As I've started putting it: Make your infrastructure and systems hard. Then don't tell anyone the details.


I think the authoritarian regime will just torture anyone with any VeraCrypt or TrueCrypt volume and the plausible deniability will come back to bite you as you can't prove that there are no other hidden volumes.


The point of a decoy is to satisfy scrutiny. Truecrypt WITHOUT decoy will escalate the scrutiny, truecrypt WITH decoy will avoid further scrutiny.


The problem is the level of scrutiny. Against some attackers, decoys have very very nasty game-theoretic failure cases.

Specifically- there's no limit to the number of decoys that could be on a disk. So you can get into the situation where you've decrypted every volume that exists, under coercion, but your adversary believes there are more volumes remaining.

By design, you have no way to prove that there isn't more hidden data on that disk. This is unlikely to end very well for you.


> So you can get into the situation where you've decrypted every volume that exists, under coercion, but your adversary believes there are more volumes remaining.

This is intentional.

If you could prove that there wasn't more hidden data, then the incentives would be to torture you until you did that.

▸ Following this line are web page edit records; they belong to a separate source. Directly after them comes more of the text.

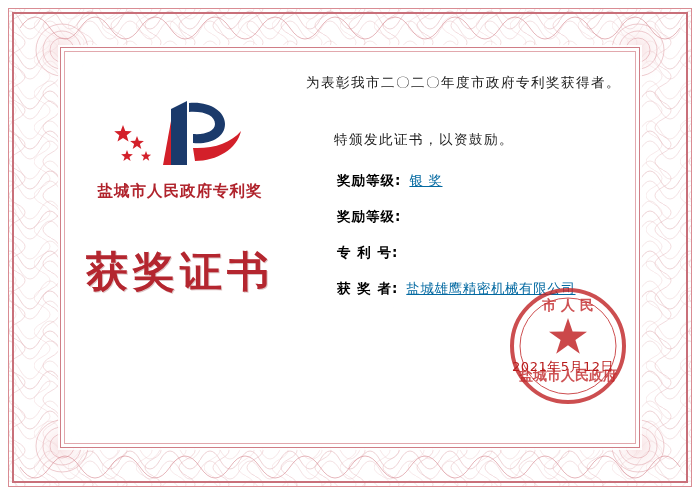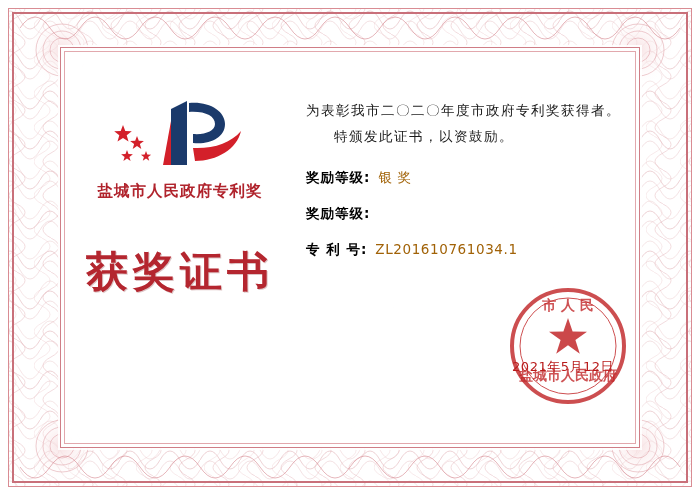--- a/index.html
+++ b/index.html
@@ -114,7 +114,7 @@
   .right-col {
     flex: 1;
     position: relative;
-    padding: 46px 10px 0 10px;
+    padding: 18px 10px 0 10px;
     box-sizing: border-box;
     font-family: "DejaVu Sans", sans-serif;
     color: #1a1a1a;

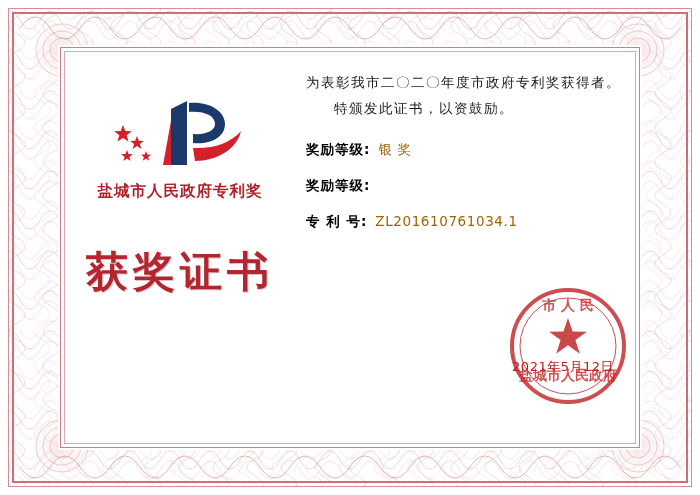--- a/index.html
+++ b/index.html
@@ -127,6 +127,7 @@
   }
   .para-indent {
     text-indent: 28px;
+    margin-top: 31px;
   }
 
   .fields {

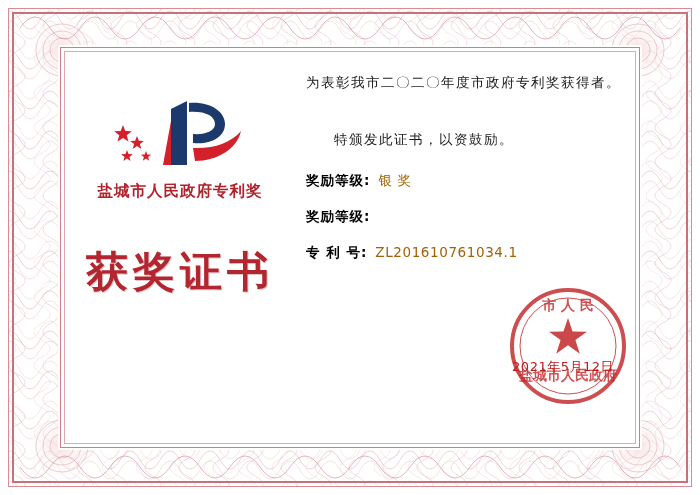--- a/index.html
+++ b/index.html
@@ -132,6 +132,7 @@
 
   .fields {
     margin-top: 20px;
+    margin-left: 31px;
   }
   .field-row {
     display: flex;

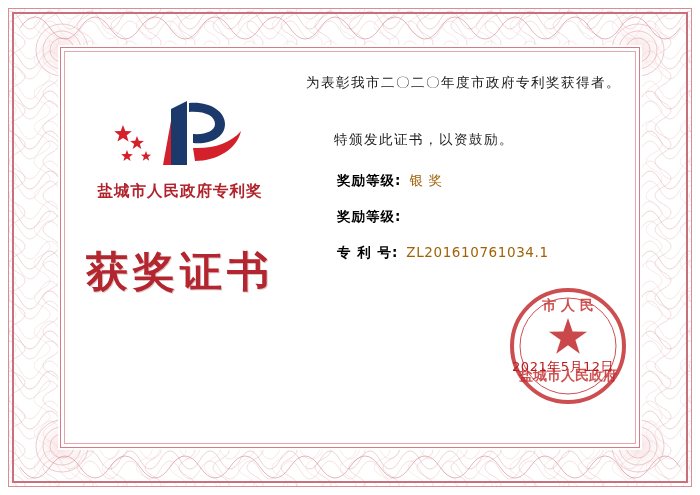--- a/index.html
+++ b/index.html
@@ -149,8 +149,9 @@
   .field-value {
     margin-left: 8px;
     letter-spacing: 0.6px;
-    color: #a16207;
-    white-space: nowrap;
+    color: #0369a1;
+    white-space: nowrap;
+    text-decoration: underline;
   }
 
   

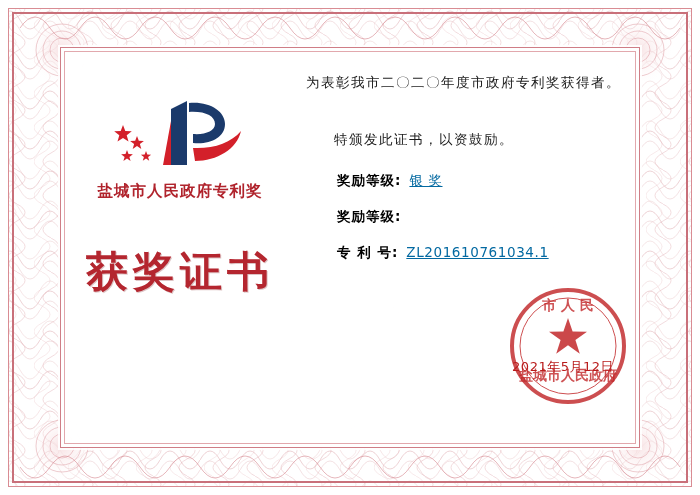--- a/index.html
+++ b/index.html
@@ -277,7 +277,6 @@
 
         <div class="field-row">
           <span class="field-label">专 利 号:</span>
-          <span class="field-value">ZL201610761034.1</span>
         </div>
 
 

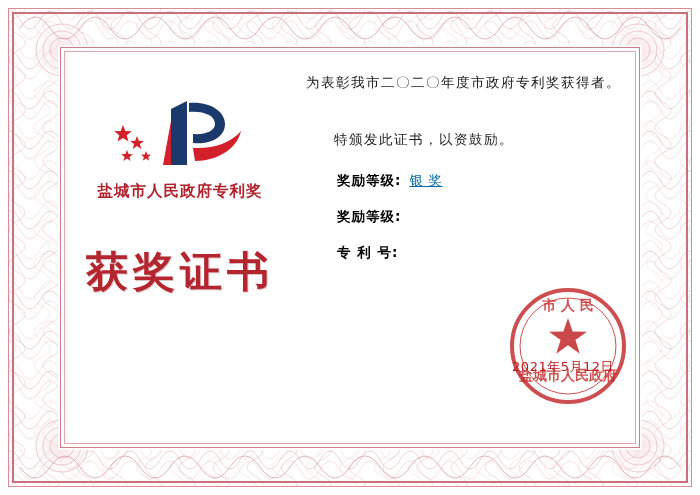--- a/index.html
+++ b/index.html
@@ -279,6 +279,10 @@
           <span class="field-label">专 利 号:</span>
         </div>
 
+        <div class="field-row">
+          <span class="field-label">获 奖 者:</span>
+          <span class="field-value">盐城雄鹰精密机械有限公司</span>
+        </div>
 
       </div>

Since you can't, there is no incentive to reveal a further hidden volume, since the attackers will either keep torturing you or not, and revealing more will most likely not help you.

This exact topic was discussed in the Rubber Hose documentation that I read 20 years ago. I think this is an archive of the document I'm thinking of: https://web.archive.org/web/20100820175505/http://iq.org/~pr...


When the sum of nonfree data on all volumes reaches the capacity of the drive there is no more space for hidden data


If I remember correctly, the decoy volume treats all the hidden space as available disk space. TrueCrypt used to have a warning that booting into the decoy volume could scramble the hidden volume when the OS wrote files to disk if it happened to choose some space that overlapped with your data.

If your decoy only lists 5GB of space on a 5TB drive, then it isn't a very good decoy.


If that‘s the operation mode of your foe, it‘s not going to end very well for you anyways.


It's more complex than that right?

If you have a VeraCrypt partition that they can detect, it makes you look like a spy. Lots of random data in unused sectors on your hard drive is a bad look if you're trying to convince the border agent you're not a spy.

If you have a plain old laptop with some mildly embarrassing information on it that's not encrypted, you might still be a spy, but they wouldn't be able to tell from the laptop itself.


An encrypted volume (fixed space) should even remove the white space. After all, knowing the size of a file contained within could leak information about its contents.

I imagine the only way to detect a volume would be to have it decrypted (enforced by law enforcement), to take the supposed volume type and files within and then re-encrypt with the same data. If your volume and the supposed clone are different, it would suggest that you have hidden another volume within.


I think the defense is that (assuming IVs, nonces, etc... are held constant) that the files would encrypt identically. And the excuse for the rest of the disk is “it gets filled with random bytes to obscure how much disk space is actually being used.